O'Reilly wouldn't be vaggina a bad guy if he would quit crying for a few minutes, step back, re-evaluate his life, and realize that he's a giant blubbering vagina. In June ofO'Reilly attacked the only form of media he was powerless in: In reily "Talking Points Memo" segment, he whined that "nearly everyday, there's something written on the Internet about me that's flat out untrue," continuing with his theory that "the reason these net people get away with all kinds of stuff is that they work for no one. They put stuff up with no restraints. This, of course, is dangerous Next thing you know, people will get the crazy idea that they have the right to express their opinions as they see fit.

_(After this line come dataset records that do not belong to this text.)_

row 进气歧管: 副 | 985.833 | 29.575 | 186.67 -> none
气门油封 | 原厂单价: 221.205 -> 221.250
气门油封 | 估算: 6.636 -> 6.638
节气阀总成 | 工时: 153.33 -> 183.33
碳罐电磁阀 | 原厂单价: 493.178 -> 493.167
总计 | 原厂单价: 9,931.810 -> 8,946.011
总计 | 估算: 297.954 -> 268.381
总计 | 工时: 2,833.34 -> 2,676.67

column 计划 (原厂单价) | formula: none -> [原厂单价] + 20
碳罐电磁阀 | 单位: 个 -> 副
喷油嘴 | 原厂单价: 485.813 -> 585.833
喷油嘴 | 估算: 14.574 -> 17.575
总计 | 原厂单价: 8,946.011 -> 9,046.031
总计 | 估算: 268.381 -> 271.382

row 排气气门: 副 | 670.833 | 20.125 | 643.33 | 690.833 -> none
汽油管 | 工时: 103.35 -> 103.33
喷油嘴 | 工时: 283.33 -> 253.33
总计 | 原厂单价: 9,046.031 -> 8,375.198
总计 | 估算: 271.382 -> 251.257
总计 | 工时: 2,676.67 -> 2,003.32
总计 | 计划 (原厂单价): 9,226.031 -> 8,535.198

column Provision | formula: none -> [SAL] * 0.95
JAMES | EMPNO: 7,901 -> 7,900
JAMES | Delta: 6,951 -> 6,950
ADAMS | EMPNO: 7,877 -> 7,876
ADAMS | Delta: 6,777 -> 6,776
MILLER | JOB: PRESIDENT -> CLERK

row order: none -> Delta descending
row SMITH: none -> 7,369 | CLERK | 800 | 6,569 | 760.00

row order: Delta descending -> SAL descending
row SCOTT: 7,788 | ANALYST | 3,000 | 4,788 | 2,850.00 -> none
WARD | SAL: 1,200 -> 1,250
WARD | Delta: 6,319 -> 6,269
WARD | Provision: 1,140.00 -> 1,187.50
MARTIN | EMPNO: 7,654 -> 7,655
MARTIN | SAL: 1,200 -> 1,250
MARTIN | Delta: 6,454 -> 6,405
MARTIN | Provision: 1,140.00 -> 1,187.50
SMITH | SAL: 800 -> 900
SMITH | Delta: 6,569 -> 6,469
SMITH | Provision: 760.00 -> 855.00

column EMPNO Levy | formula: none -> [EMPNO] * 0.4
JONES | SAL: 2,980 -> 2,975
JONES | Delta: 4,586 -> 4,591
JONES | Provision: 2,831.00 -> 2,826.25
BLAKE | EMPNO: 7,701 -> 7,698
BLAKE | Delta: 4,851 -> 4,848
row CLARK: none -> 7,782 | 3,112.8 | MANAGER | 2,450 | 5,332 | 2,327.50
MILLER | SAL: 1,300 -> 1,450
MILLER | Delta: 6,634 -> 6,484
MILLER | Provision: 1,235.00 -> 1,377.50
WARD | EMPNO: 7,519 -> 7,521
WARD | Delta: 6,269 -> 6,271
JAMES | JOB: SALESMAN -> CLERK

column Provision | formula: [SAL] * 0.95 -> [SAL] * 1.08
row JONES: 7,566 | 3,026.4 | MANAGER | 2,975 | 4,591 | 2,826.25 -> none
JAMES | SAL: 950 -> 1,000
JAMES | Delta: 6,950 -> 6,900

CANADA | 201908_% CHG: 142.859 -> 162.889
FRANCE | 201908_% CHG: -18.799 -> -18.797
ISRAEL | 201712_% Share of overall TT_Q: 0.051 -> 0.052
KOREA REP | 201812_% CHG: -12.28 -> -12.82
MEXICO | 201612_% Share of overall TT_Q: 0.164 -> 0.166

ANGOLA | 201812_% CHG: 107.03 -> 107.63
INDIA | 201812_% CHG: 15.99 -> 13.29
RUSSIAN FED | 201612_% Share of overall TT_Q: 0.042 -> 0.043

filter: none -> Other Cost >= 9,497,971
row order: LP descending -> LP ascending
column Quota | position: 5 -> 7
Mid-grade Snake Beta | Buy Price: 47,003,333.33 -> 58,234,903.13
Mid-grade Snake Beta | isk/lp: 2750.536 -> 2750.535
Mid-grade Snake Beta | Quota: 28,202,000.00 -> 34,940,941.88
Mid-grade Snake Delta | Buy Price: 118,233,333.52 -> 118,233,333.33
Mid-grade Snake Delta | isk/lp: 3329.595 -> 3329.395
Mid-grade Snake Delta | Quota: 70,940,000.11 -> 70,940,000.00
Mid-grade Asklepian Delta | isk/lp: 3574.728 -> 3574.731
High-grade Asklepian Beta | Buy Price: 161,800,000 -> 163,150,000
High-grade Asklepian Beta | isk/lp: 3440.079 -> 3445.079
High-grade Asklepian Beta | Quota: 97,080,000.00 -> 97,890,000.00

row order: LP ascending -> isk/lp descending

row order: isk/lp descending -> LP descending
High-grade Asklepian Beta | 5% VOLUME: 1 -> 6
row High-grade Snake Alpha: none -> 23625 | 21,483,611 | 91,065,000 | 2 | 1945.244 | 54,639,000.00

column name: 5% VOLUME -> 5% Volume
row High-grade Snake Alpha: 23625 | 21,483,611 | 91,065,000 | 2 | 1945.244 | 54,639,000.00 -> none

Maybe this idea will catch on and they'll add it to the Constitution of the United States, giving it a catchy title like "freedom of speech. When Bill feels threatened enough, he goes after the people who say these "vile" things about him. For example, his much publicized tirade with political satirist Al Franken ended with FOX News lawyers being laughed out of court.
Vagina is blubbering Bill reilly a o big
No, Bill, the reason we "get away with all kinds of stuff," other than it being our irrevocable right to do so, is not because we don't work for anyone; it's because if the case against Al Franken taught you anything, you can't do anything about it! Here's the dilemma Bill O'Reilly faces every day: Everything about this guy is obsessive. He speaks with an obnoxious cadence and rhythm, careful to chant the same handful of phrases over and over again. His entire repertoire of insults range from the versatile "ideologue" oh no, don't call me an advocate of a particular ideology, anything but that!
Dumbassto "demonizer," and "ridiculous. Simply print out the following sheet and mark a square each time he does or says anything listed. You win when you get 5 in a row horizontal, vertical or diagonal: Bill O'Reilly gets a major chubby every time he says the phrase "fair and balanced. Wow, it's almost as if I'm being reminded that I still have the capacity for critical thinking, but only insofar as I tune into their network for the delightful and not gruesome Gretta Van Susteren. Here's a quick question to the executives at FOX News because I know you assholes will eventually read this: Here's a quick question to the executives at FOX News because I know you assholes will eventually read this: Is it even possible to be fair and unbalanced?
Just let it go, it's not witty, it's not clever. It's not even catchy. Big blubbering Bill chose not to drink Pepsi when they signed rapper Ludacris to do commercials, yet he expects people to go out and buy his shitty new book even if they don't like him don't take my word for it being shitty, check out what people are saying on Amazon. Speaking of his shitty new book, there's a quote in it saying "in order to be truly successful you have to be brutally honest with yourself. Excuses and rationalizations have to be put aside. You must define your own life," continuing with the definition he's giving you for your life "[and] not let others do it for you.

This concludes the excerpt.